**Problem to solve**
Return the full set of entries below exactly, leaving every image out.

[Revision tracking records]
▽

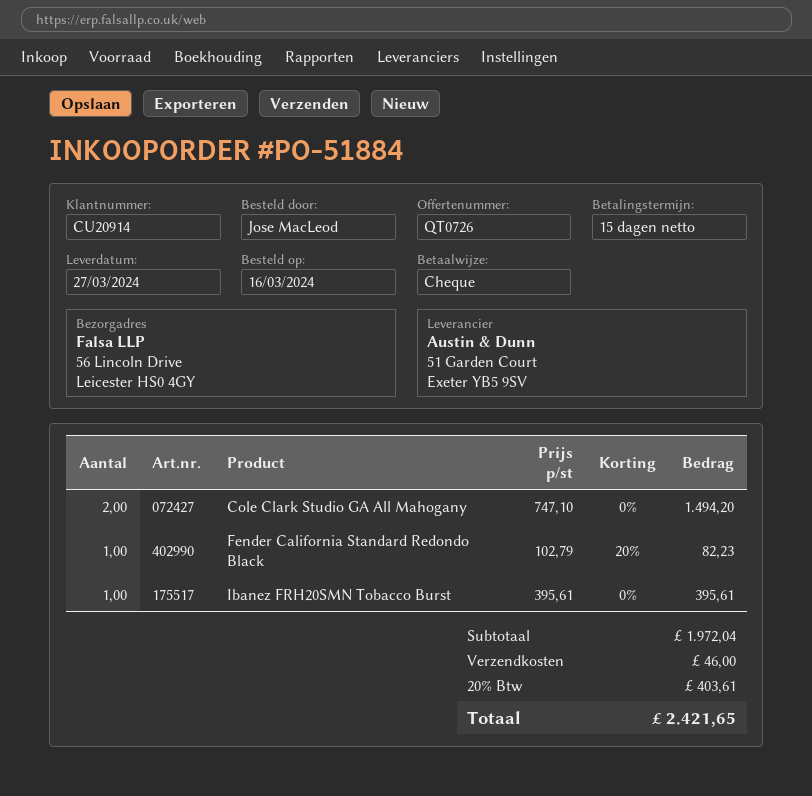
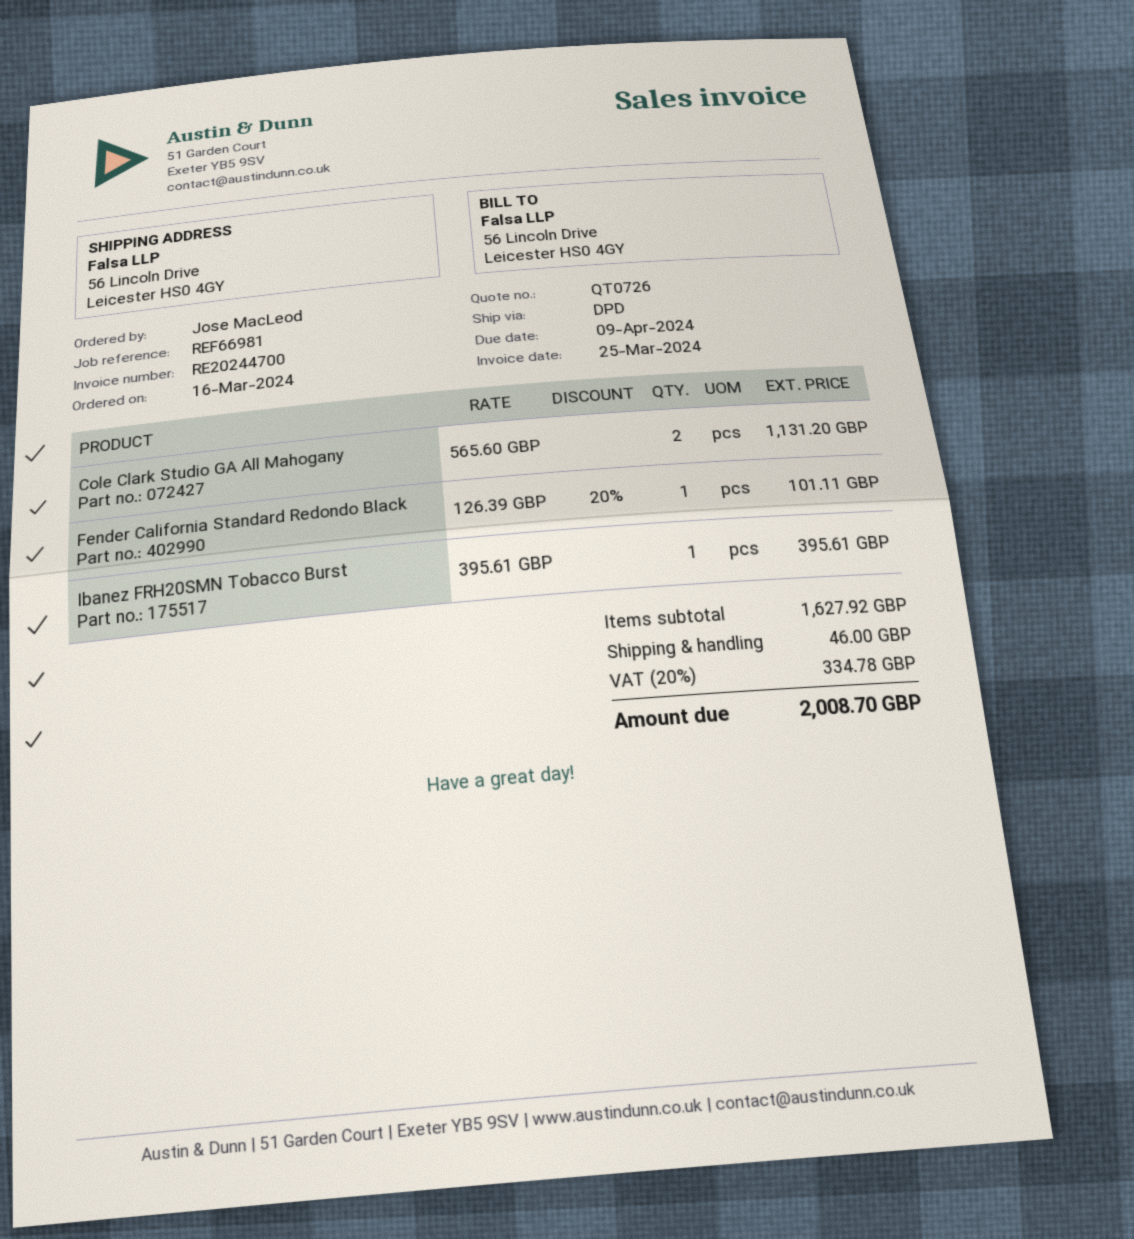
Cole Clark Studio GA All Mahogany: 2 x 747.10 = 1494.20 -> 2 x 565.60 = 1131.20
Fender California Standard Redondo Black: 1 x 102.79 - 20% = 82.23 -> 1 x 126.39 - 20% = 101.11
subtotal: 1972.04 -> 1627.92
tax: 20% = 403.61 -> 20% = 334.78
total: 2421.65 -> 2008.70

△

**Task answer**
Cole Clark Studio GA All Mahogany: 2 x 747.10 = 1494.20 -> 2 x 565.60 = 1131.20
Fender California Standard Redondo Black: 1 x 102.79 - 20% = 82.23 -> 1 x 126.39 - 20% = 101.11
subtotal: 1972.04 -> 1627.92
tax: 20% = 403.61 -> 20% = 334.78
total: 2421.65 -> 2008.70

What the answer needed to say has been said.